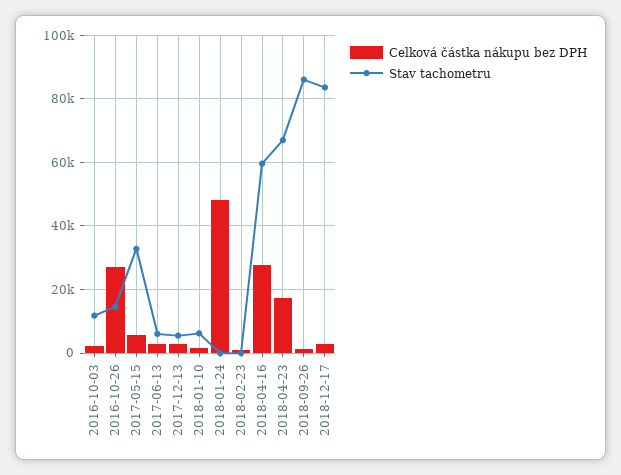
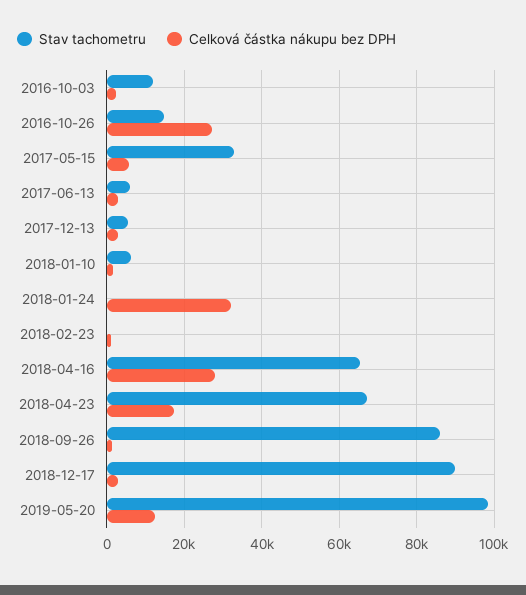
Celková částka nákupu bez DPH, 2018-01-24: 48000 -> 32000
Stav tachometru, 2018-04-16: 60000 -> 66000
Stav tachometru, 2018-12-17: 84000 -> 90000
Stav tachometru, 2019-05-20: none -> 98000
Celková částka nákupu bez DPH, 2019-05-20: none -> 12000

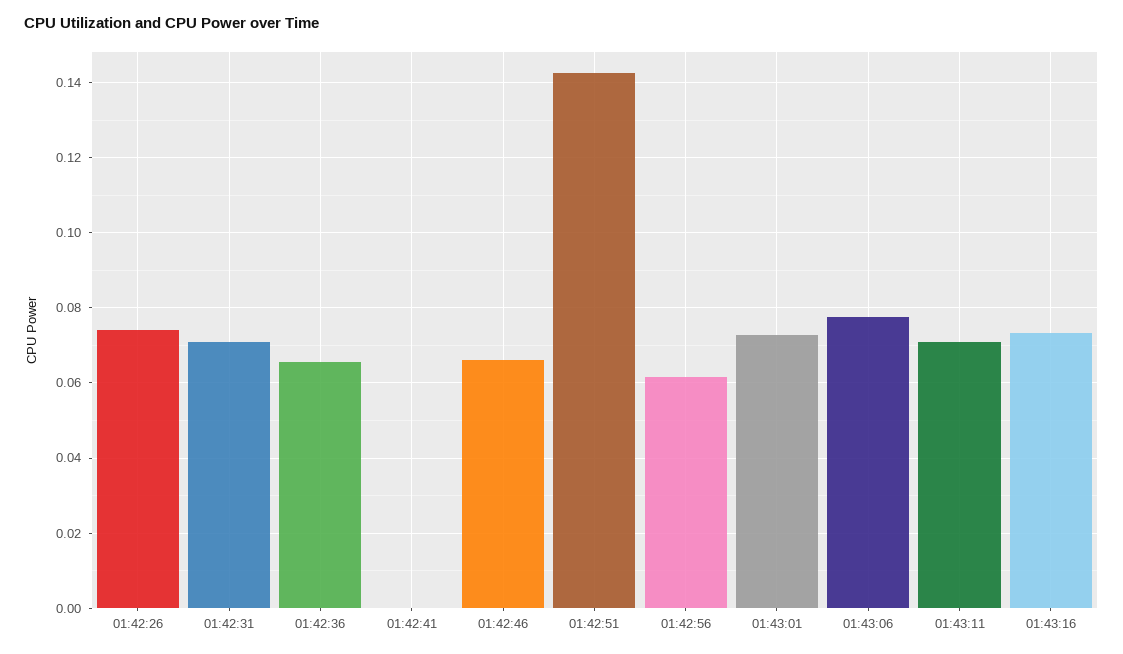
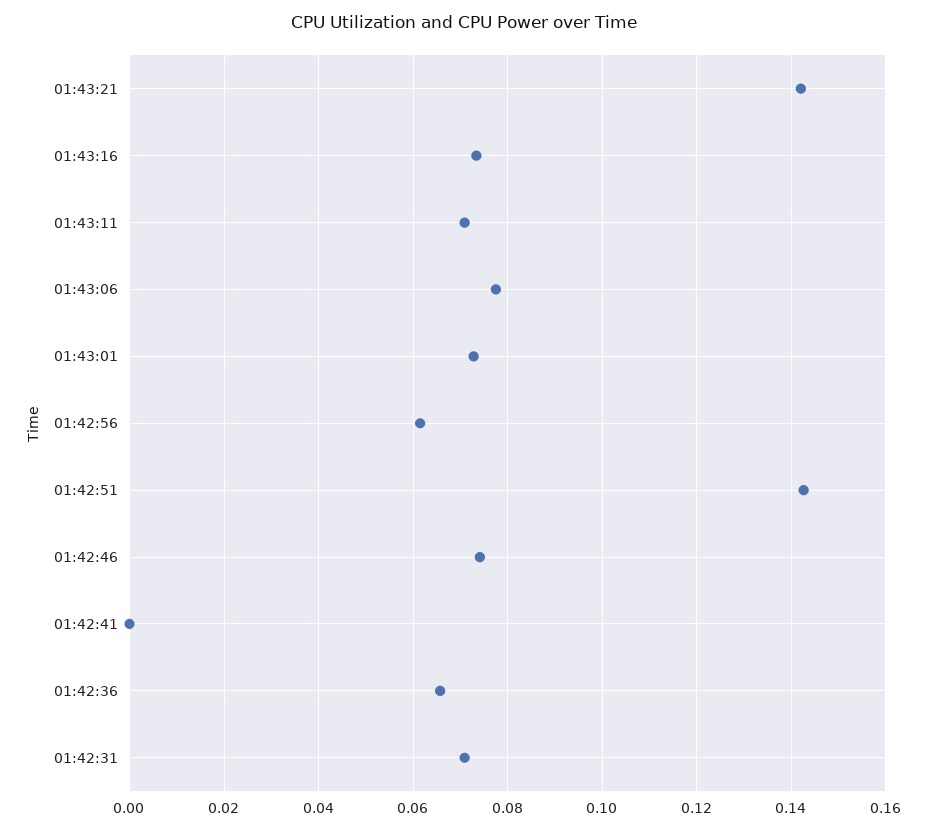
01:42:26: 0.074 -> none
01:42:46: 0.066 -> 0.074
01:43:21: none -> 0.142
══════════════════════════════
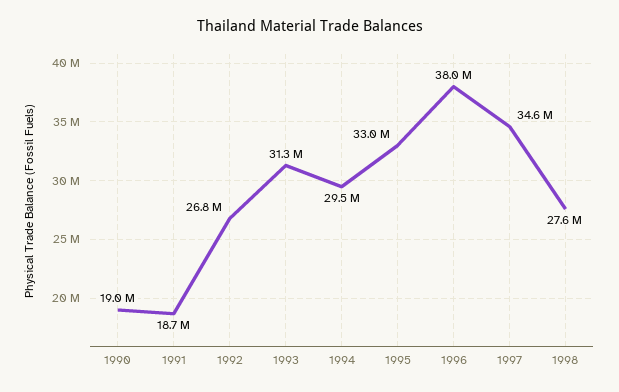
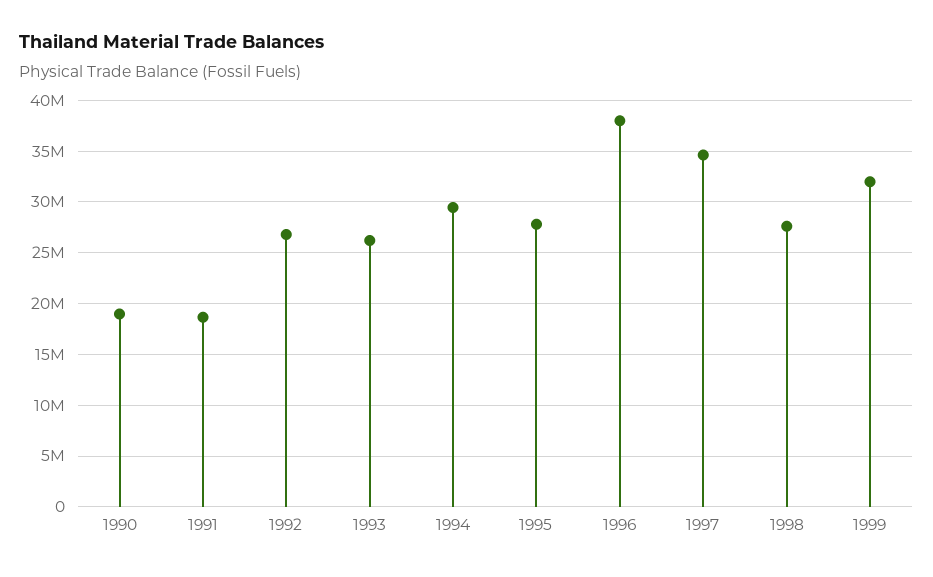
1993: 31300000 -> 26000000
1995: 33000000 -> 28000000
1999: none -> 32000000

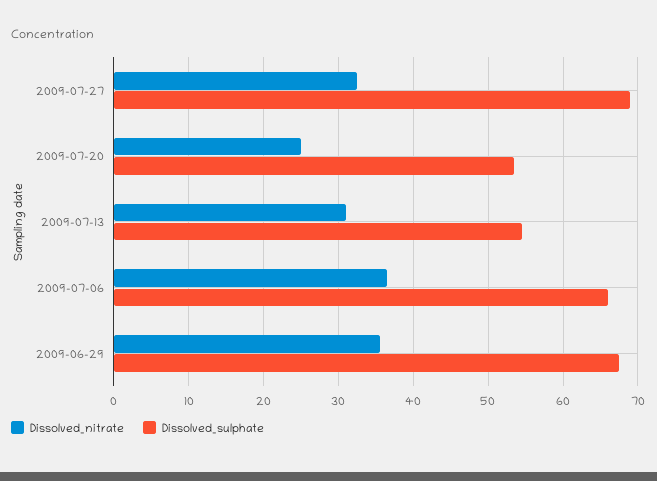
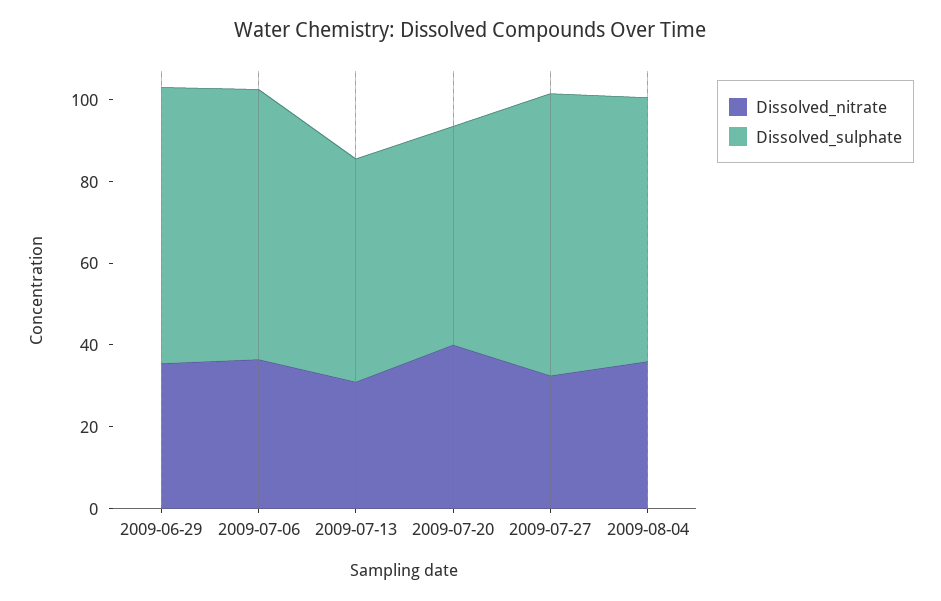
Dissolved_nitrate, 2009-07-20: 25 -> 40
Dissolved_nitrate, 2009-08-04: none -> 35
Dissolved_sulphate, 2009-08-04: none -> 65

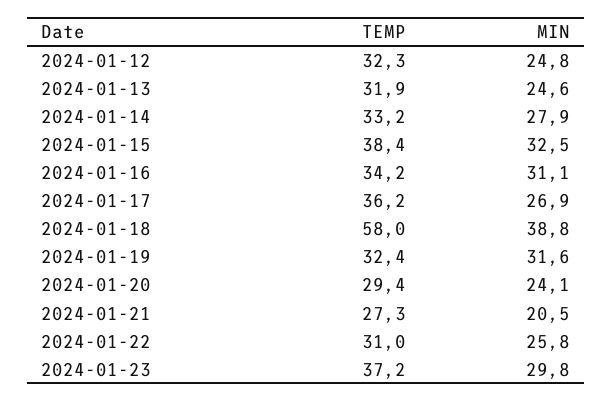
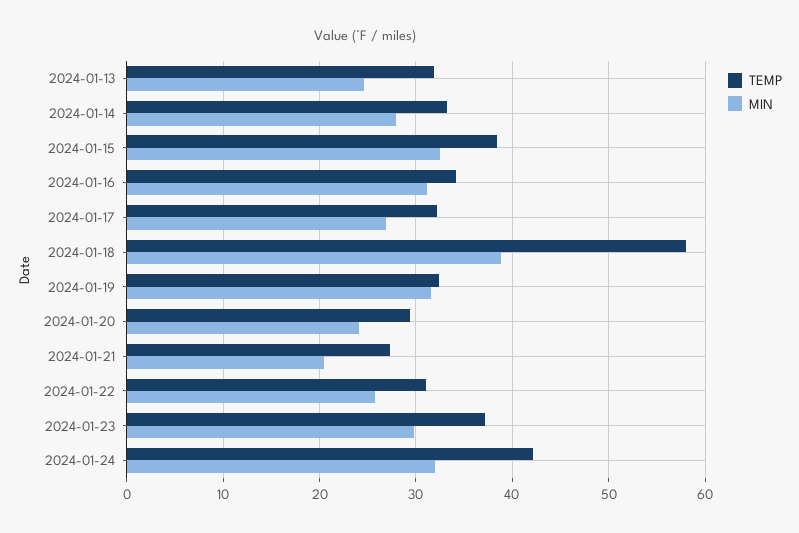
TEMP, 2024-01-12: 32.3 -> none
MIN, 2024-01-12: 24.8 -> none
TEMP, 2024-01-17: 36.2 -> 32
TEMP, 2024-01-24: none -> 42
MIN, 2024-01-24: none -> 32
══════════════════════════════
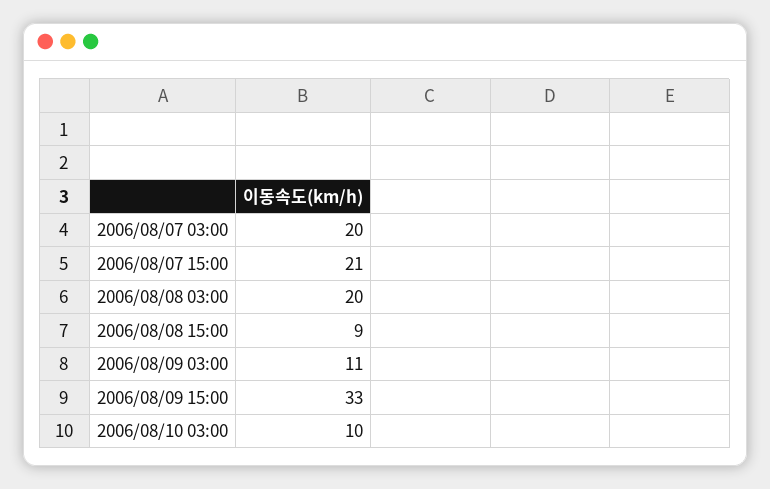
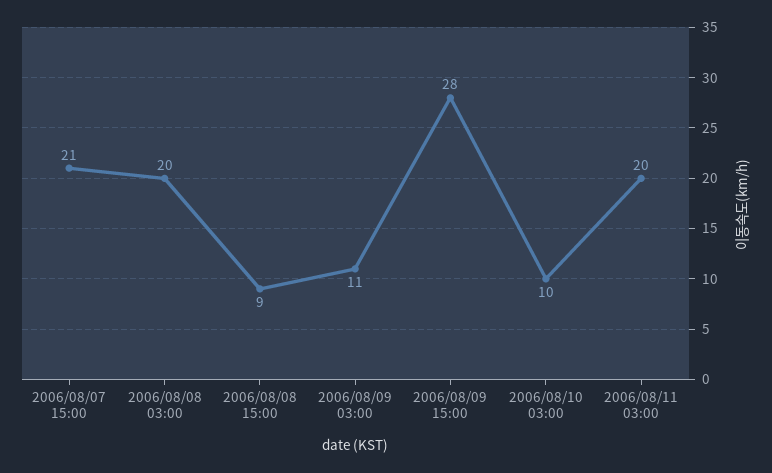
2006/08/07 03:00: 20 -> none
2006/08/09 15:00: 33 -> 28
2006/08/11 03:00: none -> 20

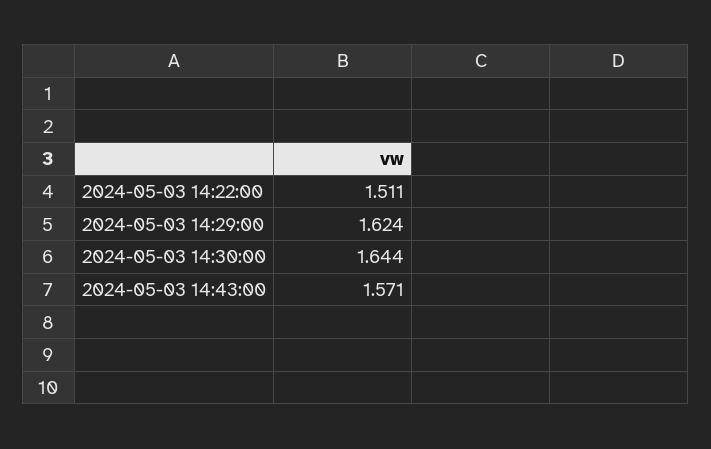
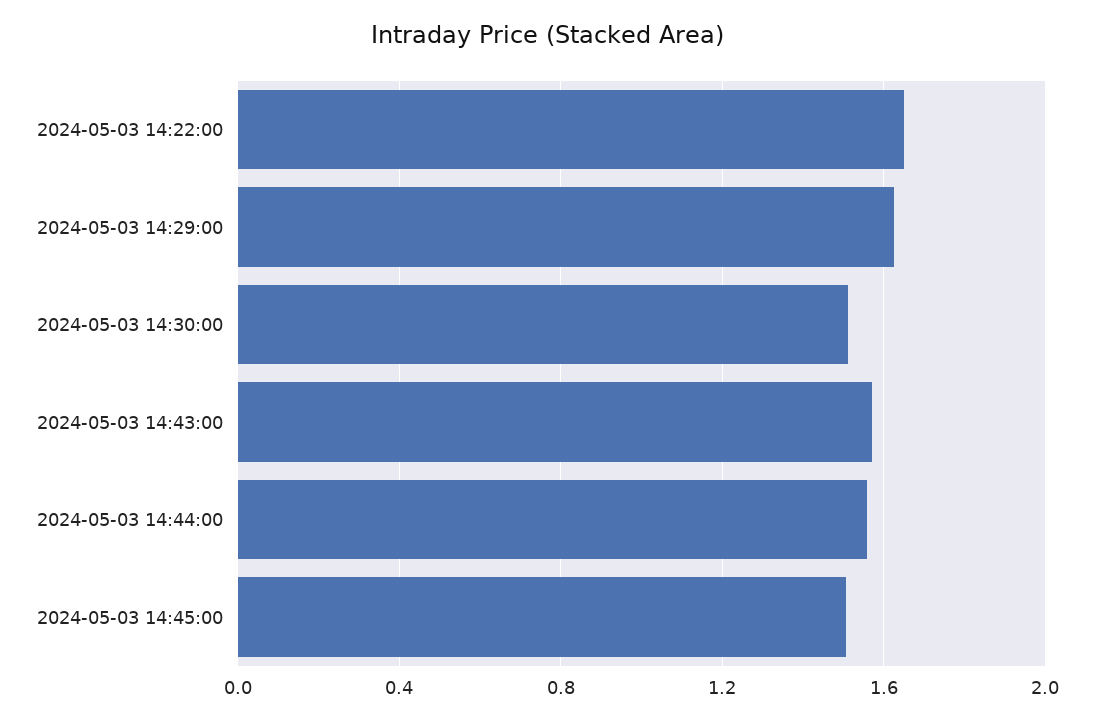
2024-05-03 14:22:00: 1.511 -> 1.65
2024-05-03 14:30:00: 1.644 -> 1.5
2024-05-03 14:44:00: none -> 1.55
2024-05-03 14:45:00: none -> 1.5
══════════════════════════════
Action item: From the listing above, please give again the lines that begin with the line holding "Celková částka nákupu bez DPH, 2018-01-24: 48000" and go on through the line holding "01:43:21: none -> 0.142", exactly, both ends included, minus any picture.

Task answer:
Celková částka nákupu bez DPH, 2018-01-24: 48000 -> 32000
Stav tachometru, 2018-04-16: 60000 -> 66000
Stav tachometru, 2018-12-17: 84000 -> 90000
Stav tachometru, 2019-05-20: none -> 98000
Celková částka nákupu bez DPH, 2019-05-20: none -> 12000

01:42:26: 0.074 -> none
01:42:46: 0.066 -> 0.074
01:43:21: none -> 0.142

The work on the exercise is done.